2.4 Data Analysis and Synthesis
We utilized the Review Manager software (RevMan 5.4.1) to conduct our statistical analyses. The overall hazard ratio (HR) and 95% confidence interval (CI) for each analyzed parameter were pooled using a random-effects model. Furthermore, we have presented forest plots to visually evaluate the pooling results. An HR value of >1 indicates an increased risk of the considered outcome; an HR value of 1 indicates no observed association; and an HR value of <1 indicates decreased risk of the outcome of interest. A two-sided p value <0.05 was considered statistically significant. Furthermore, the studies’ heterogeneity results were calculated using the Higgins I2, which measures the percentage of the total variation across the included studies [22]. The I2 values lie between 0 and 100%. A value of 0% indicates no heterogeneity, and we classified heterogeneity into mild (I2 < 25%), moderate (25 ≤ I2 < 50%), severe (50 ≤ I2 < 75%), and very severe (I2 ≥ 75%) [23].
3 Results
3.1 Literature Search
Figure 1 shows the flow diagram of the identified studies. We identified 1200 records in the preliminary search, and 1087 records were excluded as they did not meet the inclusion criteria. A total of 18 studies were used for data extraction and synthesis for our systematic review.

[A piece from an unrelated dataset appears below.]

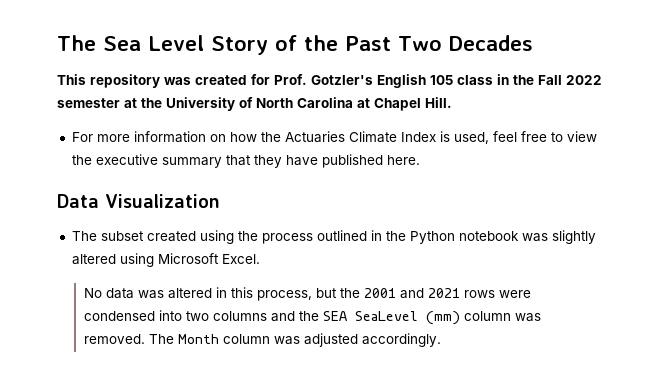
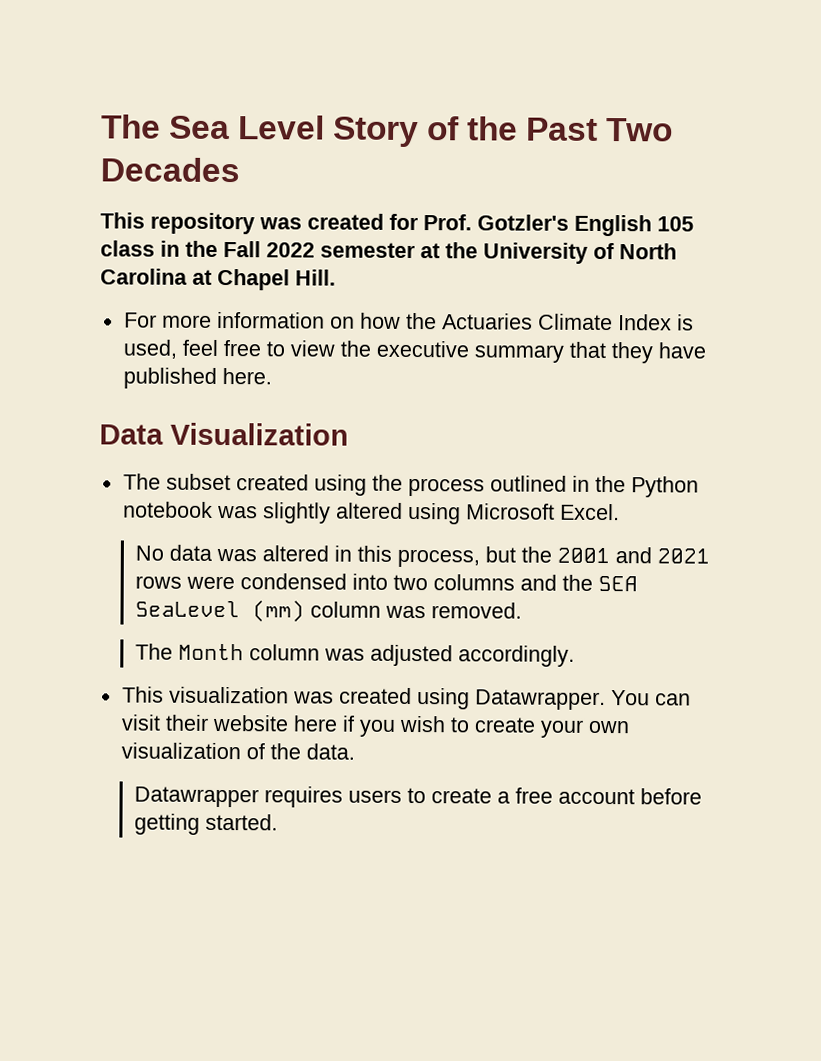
(145, 339) none -> (523, 610) //
(441, 340) none -> [121,686,691,711] [120,714,630,738] [120,742,355,760] [134,786,703,808] [134,813,279,835] // This visualization was created using Datawrapper. You can visit their website here if you wish to create your own visualization of the data. // Datawrapper requires users to create a free account before getting started.

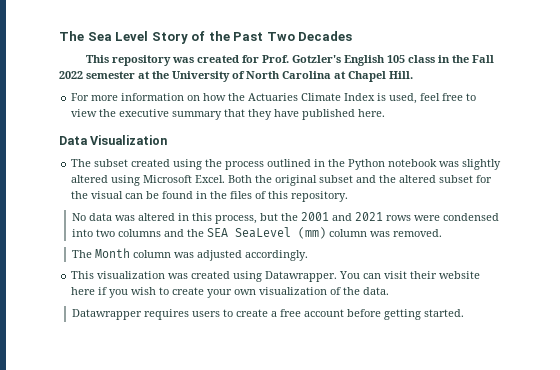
(620, 512) none -> [228,175,493,186] [71,191,349,202] Both the original subset and the altered subset for the visual can be found in the files of this repository.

Five articles were finally included in our meta-analysis [16, 17, 24,25,26].
PRISMA flow diagram checklist. PRISMA Preferred Reporting Items for Systematic Reviews and Meta-Analyses
3.2 Characteristics of the Included Studies
The characteristics of the included studies are listed in Table 1. All five studies were of an observational, retrospective design [30,31,32,33,34] and were based on four countries (Korea, China, Spain, United States) and three continents. The total number of individuals included in our meta-analysis was 6919 (3652 and 3267 receiving DOACs and VKAs, respectively). Follow-up was heterogeneous, ranging from 0.56 years to 6.5 years. Rivaroxaban was the most utilized DOAC, while edoxaban was the least administered. Warfarin was the VKA of choice in all studies except for the study by Dominguez et al., in which acenocoumarol was used [24]. There was a fair gender distribution, while hypertension was the main cardiovascular risk factor. TEs were characterized by stroke plus systemic thromboembolism. There was heterogeneity in the major bleeding criteria among the studies, even when hemoglobin dropped by > 2 g/dL or when unscheduled visits/hospitalizations were included.
3.3 All-Cause Mortality
Four studies compared DOACs and VKA in terms of all-cause mortality (Fig. 2). The DOACs strategy was associated with a statistically significant reduction in all-cause mortality outcome (HR 0.64, 95% CI 0.35–0.54; p < 0.00001) with no heterogeneity (I2 = 0%).
Forest plots comparing DOAC versus VKA anticoagulation strategies. a Overall mortality; b major bleeding; c intracranial hemorrhage; d gastrointestinal bleeding; e thromboembolic events. SE standard error, IV inverse variance, CI confidence interval, df degrees of freedom, DOACs direct oral anticoagulants, VKAs vitamin K antagonists, ICH intracranial hemorrhage, GI gastrointestinal, TE thromboembolic events
3.4 Major Bleeding
A pooled analysis of five papers was performed (Fig. 2b). DOACs reduced major bleeding events but the results were not statistically significant (HR 0.64, 95% CI 0.40–1.03; p = 0.07). Heterogeneity was severe (I2 = 63%).
3.4.1 Intracranial Bleeding
Figure 2c reports the pooled analysis of the three available studies reporting intracranial bleeding. The DOAC-based regimen was associated with a reduced risk of intracranial hemorrhage (ICH; HR 0.43, 95% CI 0.24–0.76; p = 0.004), with low heterogeneity (I2 = 1%).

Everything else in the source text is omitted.